Why the programme stalled at four trusts
NHS Digital confirmed the retirement of the Digital Staff Passport on 5 December 2025. The announcement did not detail the specific reasons for retirement, but the trajectory tells its own story. Two years after Wave 1, the service had not expanded beyond the initial four trusts.
Several structural challenges were visible from the outset. Each NHS trust manages its own compliance processes, often using different systems, different document formats, and different interpretations of the same standards. Building a portable credential record required not just technical interoperability but agreement on what constitutes a valid, transferable check. A DBS check completed six months ago at Trust A might not meet the risk threshold at Trust B, which requires checks within the last three months for certain roles.

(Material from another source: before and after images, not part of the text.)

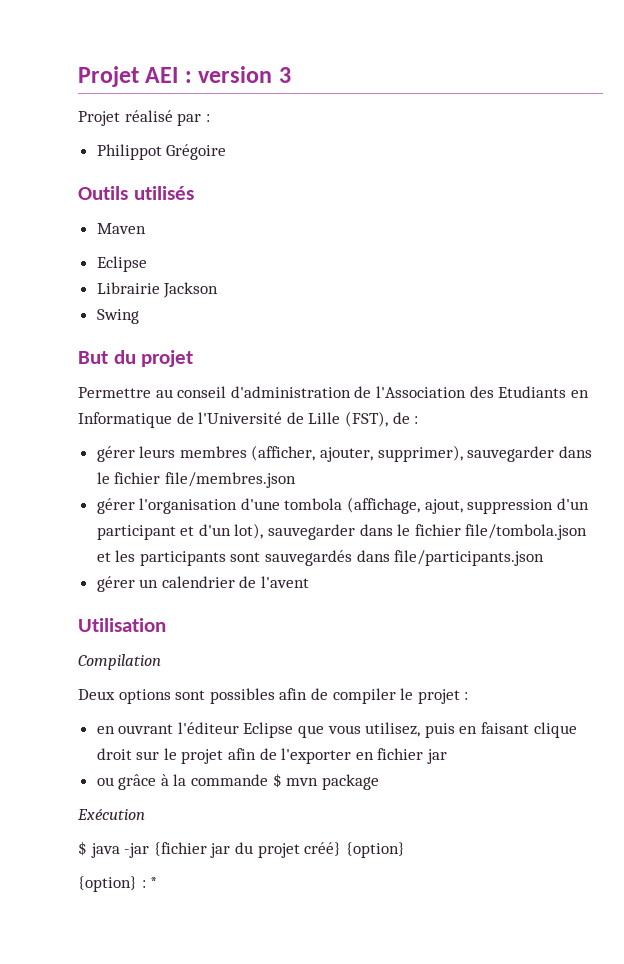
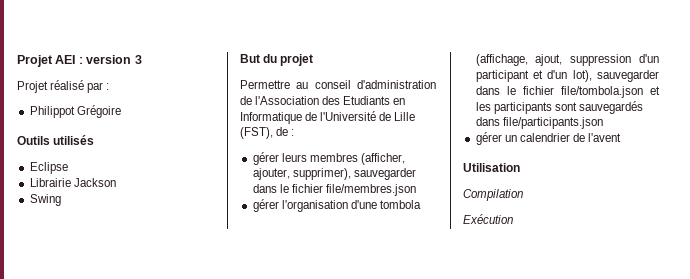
[96,223,146,234] // Maven -> (95, 140) none
[78,688,469,704] [96,722,577,738] [96,748,448,764] [96,773,379,790] [77,809,145,820] [78,841,405,858] [78,876,158,892] Deux options sont possibles afin de compiler le projet : // en ouvrant l'éditeur Eclipse que vous utilisez, puis en faisant clique droit sur le projet afin de l'exporter en fichier jar // ou grâce à la commande $ mvn package // Exécution // $ java -jar {fichier jar du projet créé} {option} // {option} : * -> [463,214,513,224] Exécution

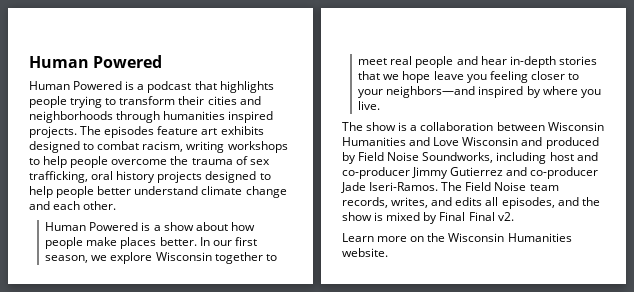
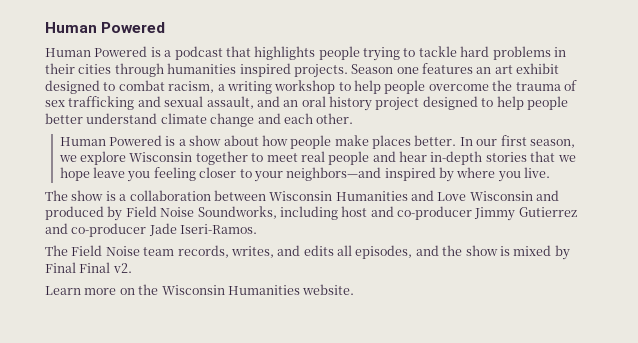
[119,96,261,105] [29,111,274,123] [29,126,264,138] transform their cities and neighborhoods through humanities inspired projects. The episodes feature art exhibits -> [418,46,566,60] [45,63,560,78] tackle hard problems in their cities through humanities inspired projects. Season one features an art exhibit
[186,141,288,153] writing workshops -> [217,80,336,94] a writing workshop
[29,171,88,183] trafficking, -> [68,96,299,110] trafficking and sexual assault, and an
[157,171,203,183] projects -> [375,97,420,111] project
(439, 186) none -> (258, 229) //

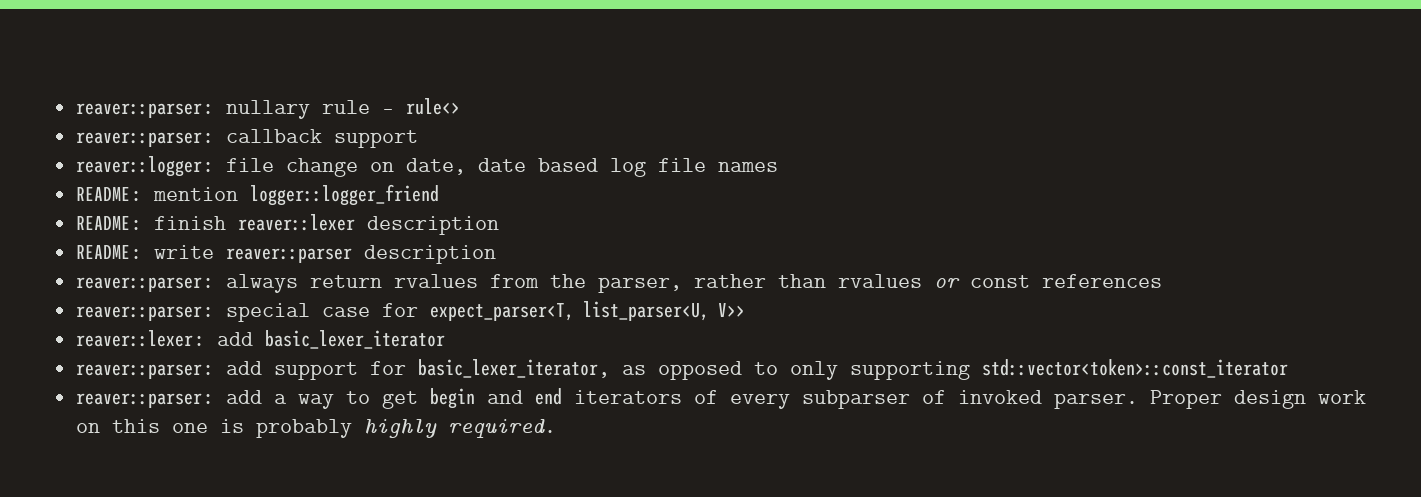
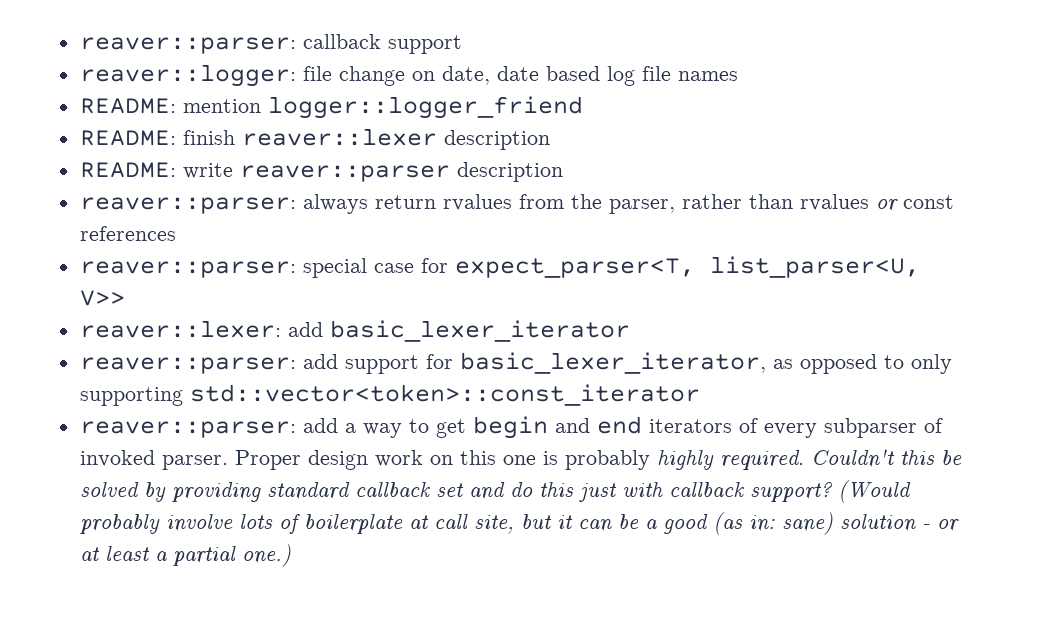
[76,98,461,119] [76,132,215,147] reaver::parser: nullary rule - rule<> // reaver::parser: -> [79,37,296,54] reaver::parser:
(557, 428) none -> [810,449,962,468] [79,480,911,503] [79,512,959,535] [79,544,291,567] Couldn't this be solved by providing standard callback set and do this just with callback support? (Would probably involve lots of boilerplate at call site, but it can be a good (as in: sane) solution - or at least a partial one.)

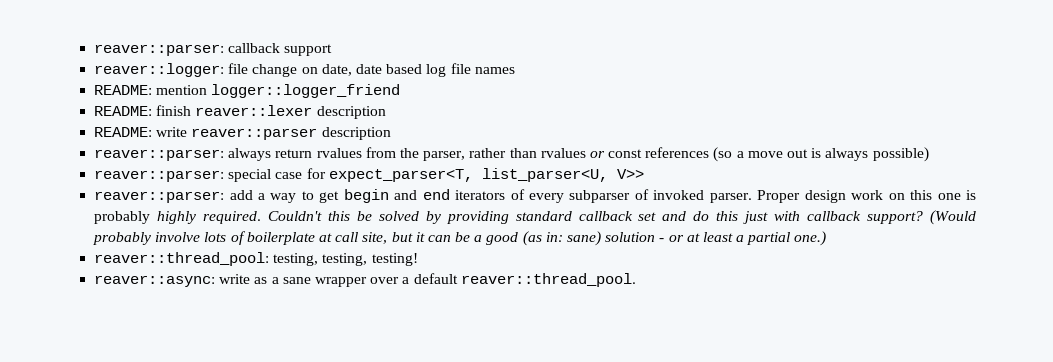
(176, 233) none -> [713,147,929,162] (so a move out is always possible)
[79,320,630,342] [79,352,952,374] [79,384,700,406] // reaver::lexer: add basic_lexer_iterator // reaver::parser: add support for basic_lexer_iterator, as opposed to only supporting std::vector<token>::const_iterator -> (644, 174) none
(291, 555) none -> [94,252,418,266] [94,273,636,287] // reaver::thread_pool: testing, testing, testing! // reaver::async: write as a sane wrapper over a default reaver::thread_pool.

The scope of the passport was also narrower than the full compliance picture. It covered pre-employment checks but not ongoing compliance: revalidation status, mandatory training, appraisal records, indemnity insurance, or practising privileges for medical staff. A receiving trust still needed to verify these elements independently, which reduced the time saving for the most complex and high-risk staff groups.
The broader Enabling Staff Movement programme continues under NHS England. Its toolkit provides guidance for trusts that want to accept checks from other NHS organisations. But guidance is not infrastructure, and adoption remains voluntary.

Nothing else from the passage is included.